Revision tracking records
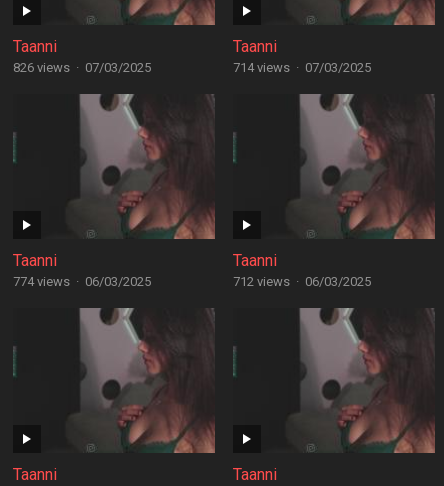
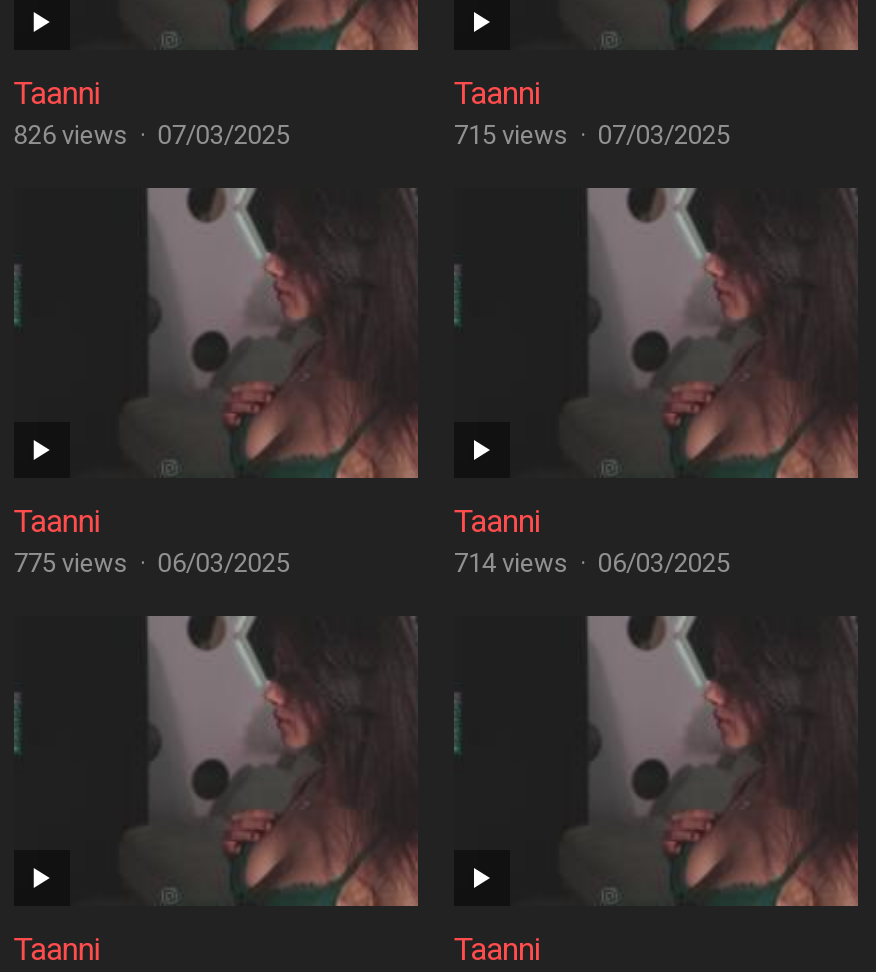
- 714 views · 07/03/2025
+ 715 views · 07/03/2025

- 774 views · 06/03/2025
+ 775 views · 06/03/2025

- 712 views · 06/03/2025
+ 714 views · 06/03/2025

## What you will do
Please give a word-for-word repetition of the lines from the one containing "715 views · 07/03/2025" through the last line of the data above, including both, and nothing besides.

## Reply
+ 715 views · 07/03/2025

- 774 views · 06/03/2025
+ 775 views · 06/03/2025

- 712 views · 06/03/2025
+ 714 views · 06/03/2025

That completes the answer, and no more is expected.